Work order →
Print the records below exactly, and do not carry over any picture.
◇ ◇ ◇ ◇ ◇ ◇ ◇
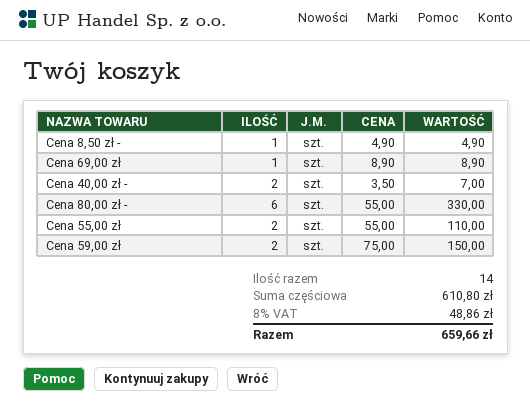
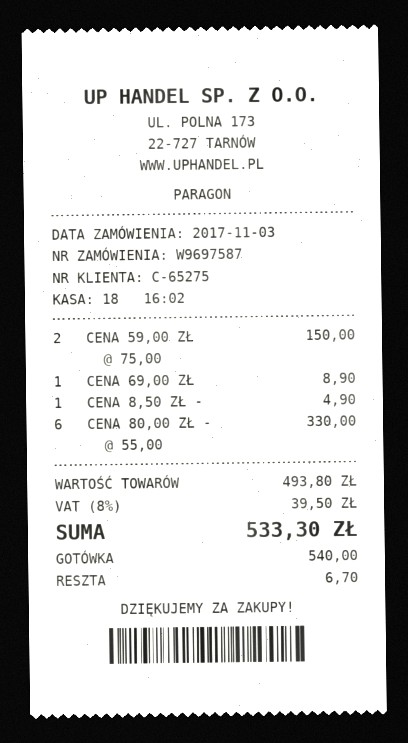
Cena 40,00 zł -: 2 x 3.50 = 7.00 -> none
Cena 55,00 zł: 2 x 55.00 = 110.00 -> none
subtotal: 610.80 -> 493.80
tax: 8% = 48.86 -> 8% = 39.50
total: 659.66 -> 533.30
◇ ◇ ◇ ◇ ◇ ◇ ◇
Exercise response →
Cena 40,00 zł -: 2 x 3.50 = 7.00 -> none
Cena 55,00 zł: 2 x 55.00 = 110.00 -> none
subtotal: 610.80 -> 493.80
tax: 8% = 48.86 -> 8% = 39.50
total: 659.66 -> 533.30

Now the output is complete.